歳(とし)や学年の違いを表す言い方なのですが、“一つ上の先輩” なんて「〜つ」を使う言い方もありますね。
「~個」「~つ」は日本語文法で言うところの助数詞(じょすうし)。
紙やシャツ、切手などの薄いものだと「枚」
ペットボトルやペン、キュウリなど細く長いものは「本」
テレビやパソコン、車などの機械には「台」
このように数えるものによって一緒に使う言葉が決まっているわけですが、このように固定した助数詞とは別に多く使われているのが「〜個」と「〜つ」ですよね。
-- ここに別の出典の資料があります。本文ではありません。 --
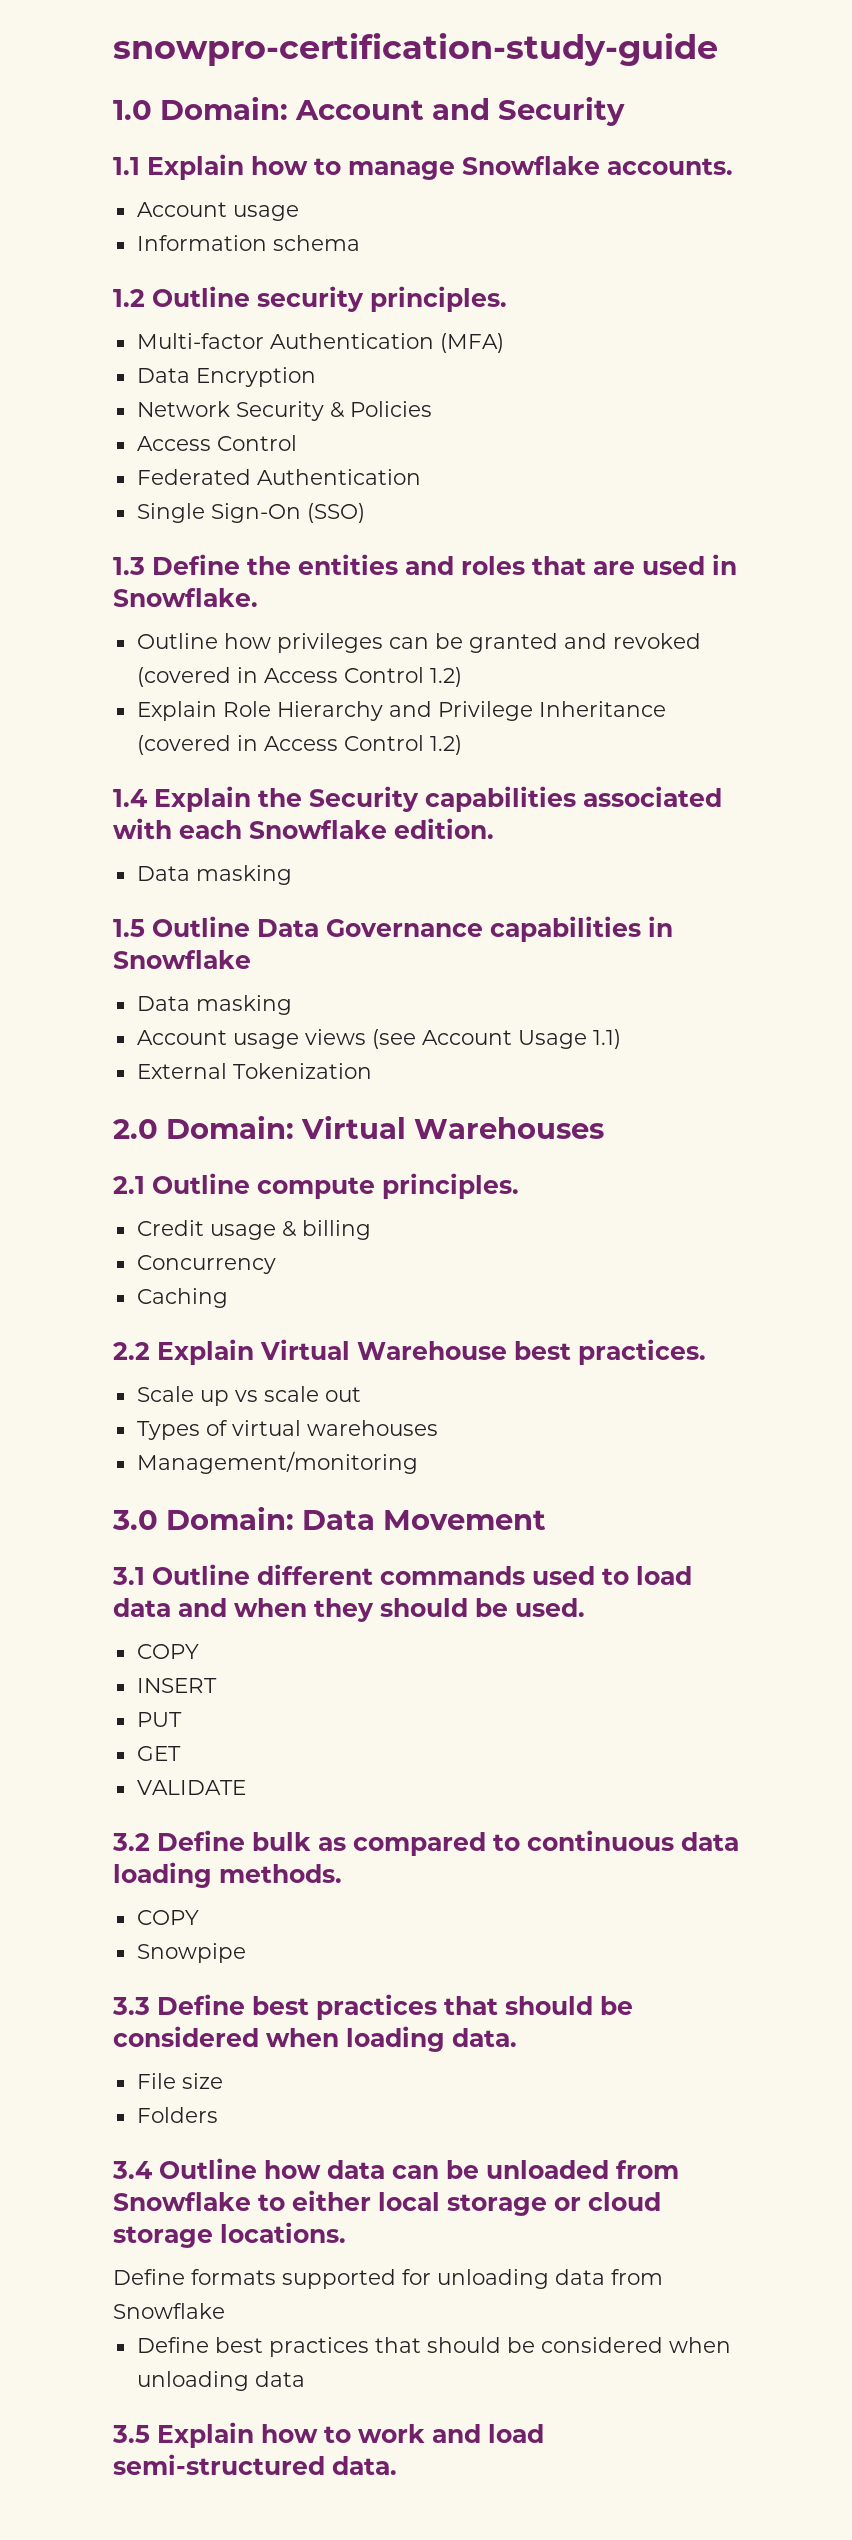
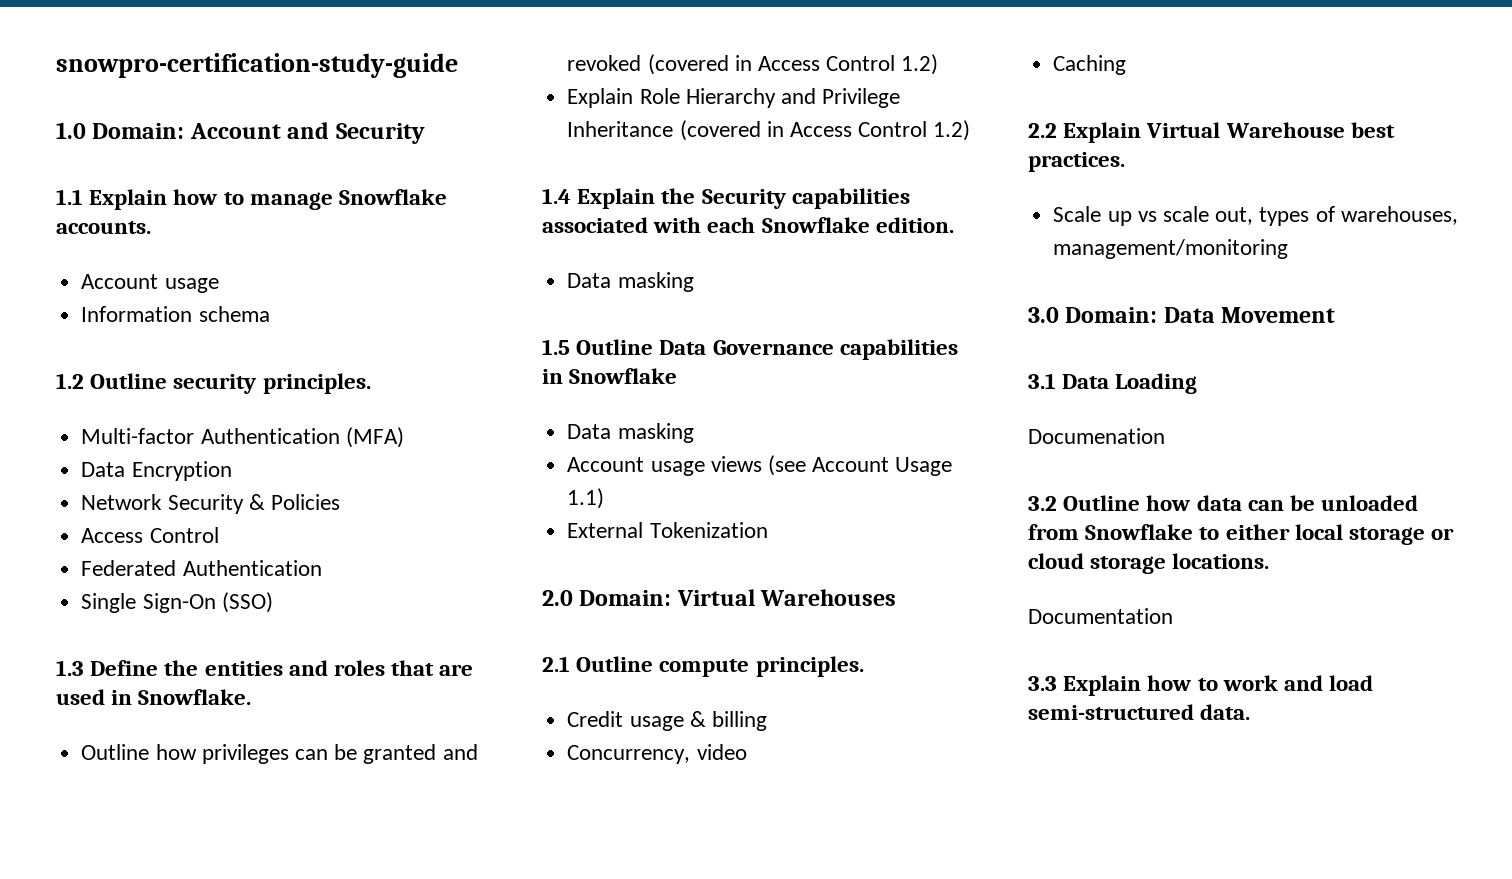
[136,1255,276,1274] Concurrency -> [567,744,747,764] Concurrency, video
[324,1387,361,1402] [136,1420,438,1440] [136,1451,418,1474] out // Types of virtual warehouses // Management/monitoring -> [1215,206,1458,226] [1053,239,1289,259] out, types of warehouses, management/monitoring
[152,1564,692,1585] [113,1598,585,1622] [136,1644,199,1659] [136,1678,217,1693] [136,1712,182,1727] [136,1746,181,1761] [136,1780,246,1795] [112,1830,739,1856] [113,1862,342,1888] [136,1910,199,1925] [136,1943,246,1963] [112,1994,633,2020] [113,2026,517,2052] [136,2073,223,2089] [136,2107,218,2123] [112,2161,152,2179] Outline different commands used to load data and when they should be used. // COPY // INSERT // PUT // GET // VALIDATE // 3.2 Define bulk as compared to continuous data loading methods. // COPY // Snowpipe // 3.3 Define best practices that should be considered when loading data. // File size // Folders // 3.4 -> [1062,373,1198,394] [1028,428,1165,444] [1028,496,1057,511] Data Loading // Documenation // 3.2
[113,2269,663,2289] [113,2303,225,2319] [136,2337,731,2357] [136,2371,305,2391] [112,2425,150,2443] Define formats supported for unloading data from Snowflake // Define best practices that should be considered when unloading data // 3.5 -> [1028,608,1173,624] [1028,676,1057,691] Documentation // 3.3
歳、学年という意味で使うのであれば、「一歳上」「一年上」の方が適切な使い方と言えそうですが、歳や学年にも「〜個」「〜つ」が使われているということです。
果たしてこれは間違った使い方なのでしょうか?
コミュニケーション優先、という観点で考えれば、どんな言い方をしていても相手としっかり情報が共有できているなら、つまり、“伝わっている” のなら正しいも間違いもない、とも言えます。
でも…
使い方が分かれる言葉というのは、ちょっと深掘りしてみるとおもしろいことがわかったりするんです。ということで、しばしお付き合いくださいませ。
結論から言うと、
「一個上」は正しくありません!
まず、数を数えるときの “いくつ?” や “ひとつ”。
年齢を数と見るなら「ひとつ上」のほうは問題のない使い方だと言えます。
次に、“リンゴが一つ” “リンゴが一個”。
どちらも可能な言い方です。「~つ」も使えるし「~個」もいける。
ということは、歳や年齢の「~個」も?
使用の範囲が広がりです。
では、それが正しいかどうか?のお話です。
助数詞「~個」の決まりとしてあるのは、〈形があって固形のもの…〉。残念ながら「一個上」はNGということになります。
文法規則上は、ですが。
日本語を学習する方からも質問の多い「個」問題。
聞かれたら、こんなふうに答えてみてはいかがでしょう。
『歳や学年の差に「個」を使う人がいる。
「個」の本来の使い方とは違うが、広く使われている使い方でもある。
だから〈個=歳、学年〉も頭に入れておくと良い。